Nuffield Department of Clinical Neuroscience, University of Oxford, Oxford X3 9DU, U.K.
MRC Brain Network Dynamics Unit, University of Oxford, Oxford X1 3TH, U.K.
Neural Comput. 2023 Aug 7;35(9):1481-1528. doi: 10.1162/neco_a_01601.

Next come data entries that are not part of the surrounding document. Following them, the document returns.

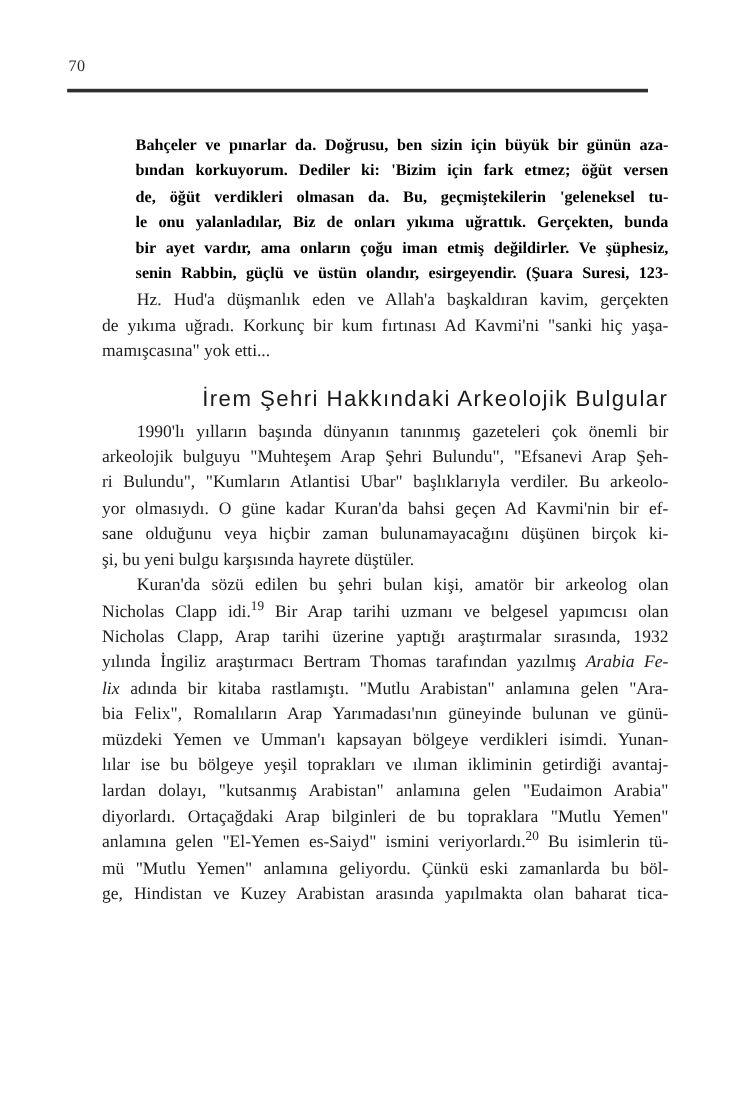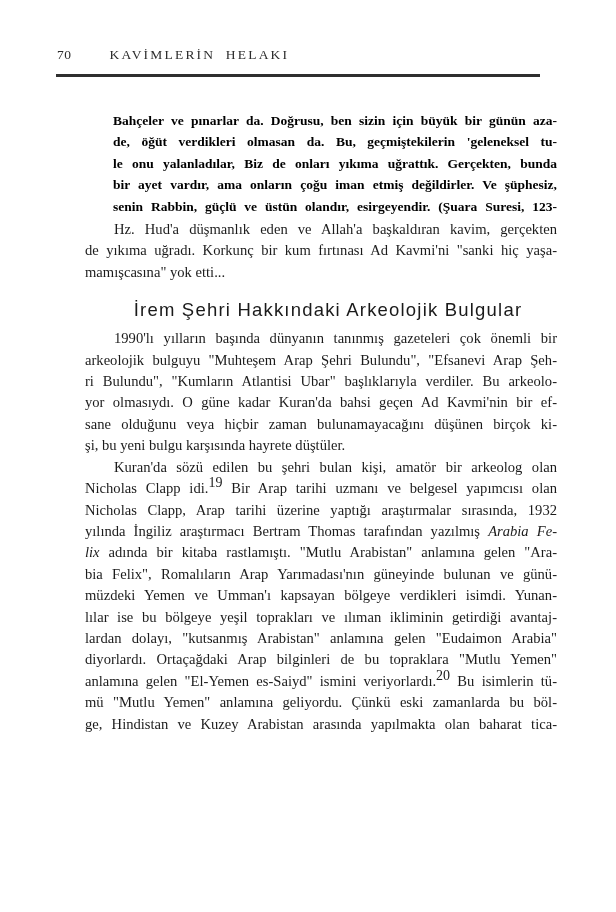"KAVİMLERİN HELAKI" span.running-head { html: <span>KAVİMLERİN HELAKI</span> -> none }
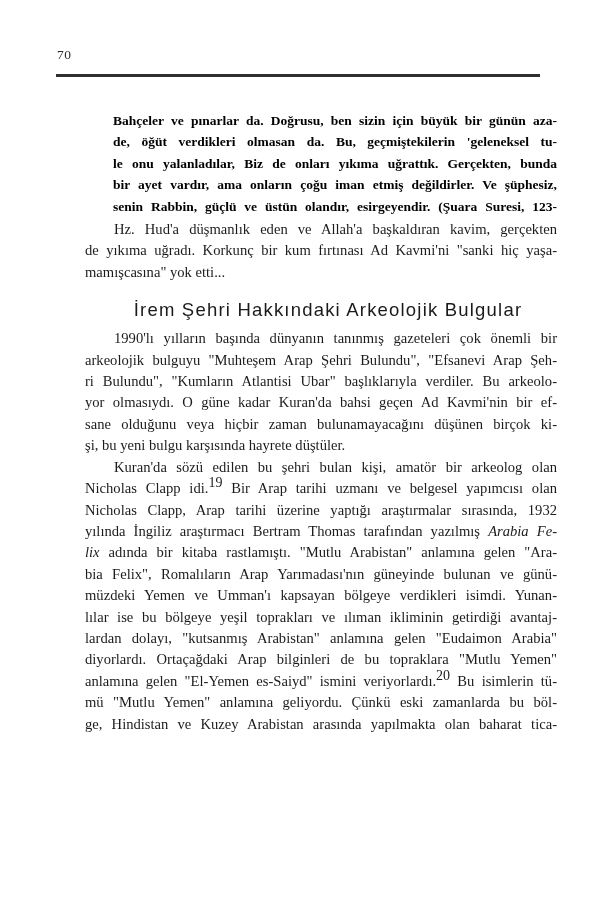"bından korkuyorum. Dediler ki: 'Bizim" div.line { html: none -> <div>bından korkuyorum. Dediler ki: 'Bizim için fark etmez; öğüt versen</div> }
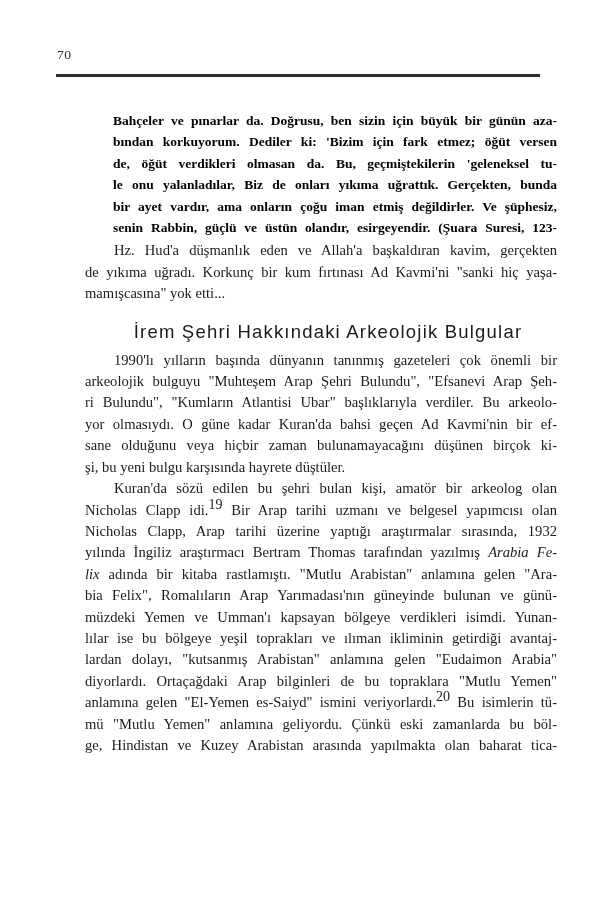"İrem Şehri Hakkındaki Arkeolojik" .heading { text-align: center -> right }
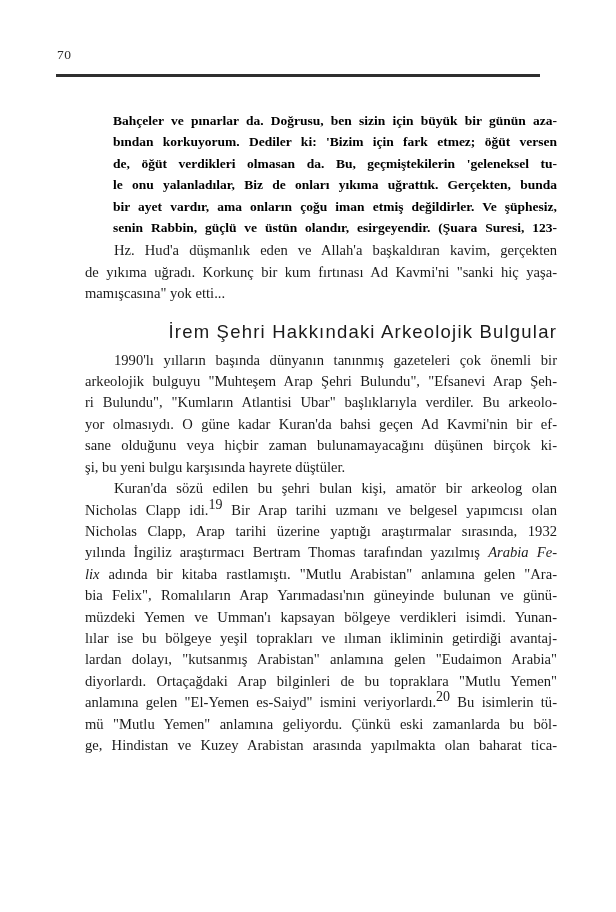"19" sup.sup { font-size: 14px -> 11px }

Understanding the effect of spike-timing-dependent plasticity (STDP) is key to elucidating how neural networks change over long timescales and to design interventions aimed at modulating such networks in neurological disorders. However, progress is restricted by the significant computational cost associated with simulating neural network models with STDP and by the lack of low-dimensional description that could provide analytical insights. Phase-difference-dependent plasticity (PDDP) rules approximate STDP in phase oscillator networks, which prescribe synaptic changes based on phase differences of neuron pairs rather than differences in spike timing. Here we construct mean-field approximations for phase oscillator networks with STDP to describe part of the phase space for this very high-dimensional system. We first show that single-harmonic PDDP rules can approximate a simple form of symmetric STDP, while multiharmonic rules are required to accurately approximate causal STDP. We then derive exact expressions for the evolution of the average PDDP coupling weight in terms of network synchrony. For adaptive networks of Kuramoto oscillators that form clusters, we formulate a family of low-dimensional descriptions based on the mean-field dynamics of each cluster and average coupling weights between and within clusters. Finally, we show that such a two-cluster mean-field model can be fitted to synthetic data to provide a low-dimensional approximation of a full adaptive network with symmetric STDP. Our framework represents a step toward a low-dimensional description of adaptive networks with STDP, and could for example inform the development of new therapies aimed at maximizing the long-lasting effects of brain stimulation.
理解尖峰时间依赖可塑性(STDP)的影响对于阐明神经网络如何在长时间尺度上发生变化以及设计旨在调节神经障碍中此类网络的干预措施至关重要。然而,进展受到与具有 STDP 的神经网络模型进行模拟相关的巨大计算成本的限制,并且缺乏可以提供分析见解的低维描述。相位差依赖可塑性(PDDP)规则在相位振荡器网络中近似 STDP,该规则根据神经元对的相位差而不是尖峰时间的差异来规定突触变化。在这里,我们构建了具有 STDP 的相位振荡器网络的平均场近似,以描述这个非常高维系统的部分相空间。我们首先表明,单谐波 PDDP 规则可以近似简单形式的对称 STDP,而多谐波规则则需要准确地近似因果 STDP。然后,我们推导出了平均 PDDP 耦合权重随网络同步的演化的精确表达式。对于形成簇的 Kuramoto 振荡器的自适应网络,我们基于每个簇的平均场动力学和簇间和簇内的平均耦合权重来制定一组低维描述。最后,我们表明,这种两簇平均场模型可以拟合合成数据,为具有对称 STDP 的全自适应网络提供低维近似。我们的框架代表了朝着具有 STDP 的自适应网络的低维描述迈出的一步,例如,可以为旨在最大化脑刺激的持久效果的新疗法的开发提供信息。